(Records to use begins)

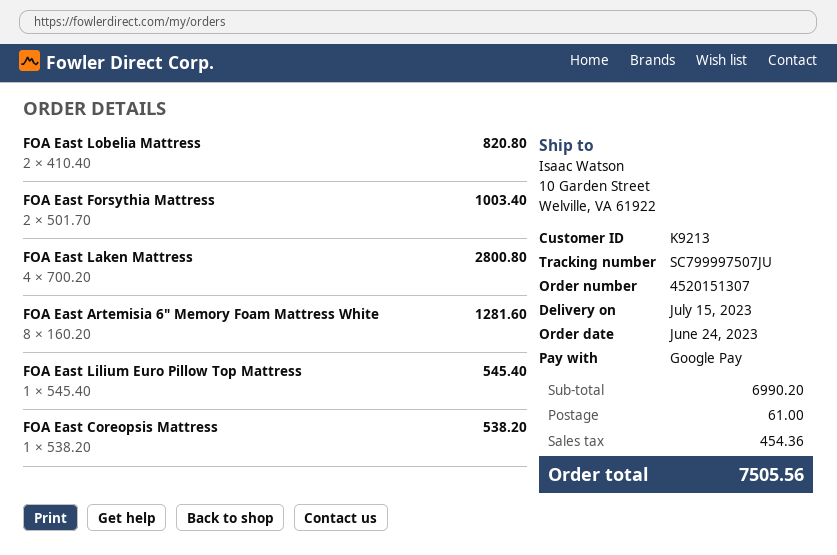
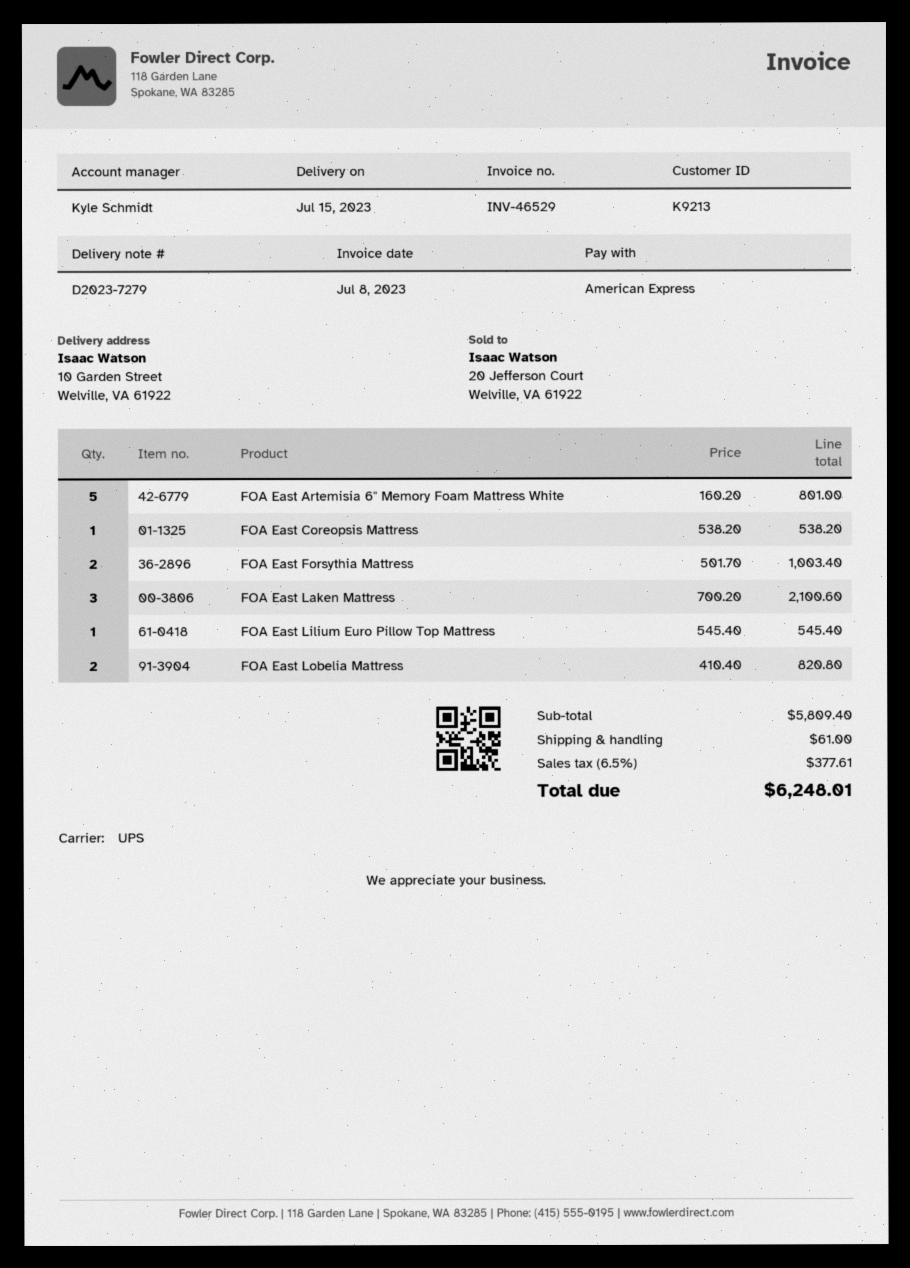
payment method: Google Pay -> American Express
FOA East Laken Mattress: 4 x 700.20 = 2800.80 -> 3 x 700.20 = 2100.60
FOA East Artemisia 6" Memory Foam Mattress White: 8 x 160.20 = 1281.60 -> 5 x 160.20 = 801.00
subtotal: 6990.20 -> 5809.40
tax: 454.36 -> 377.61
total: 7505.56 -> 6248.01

(Records to use ends)

[What you are asked to do]: Reproduce the listing from the "FOA East Artemisia" line onward, verbatim.

[Response box]:
FOA East Artemisia 6" Memory Foam Mattress White: 8 x 160.20 = 1281.60 -> 5 x 160.20 = 801.00
subtotal: 6990.20 -> 5809.40
tax: 454.36 -> 377.61
total: 7505.56 -> 6248.01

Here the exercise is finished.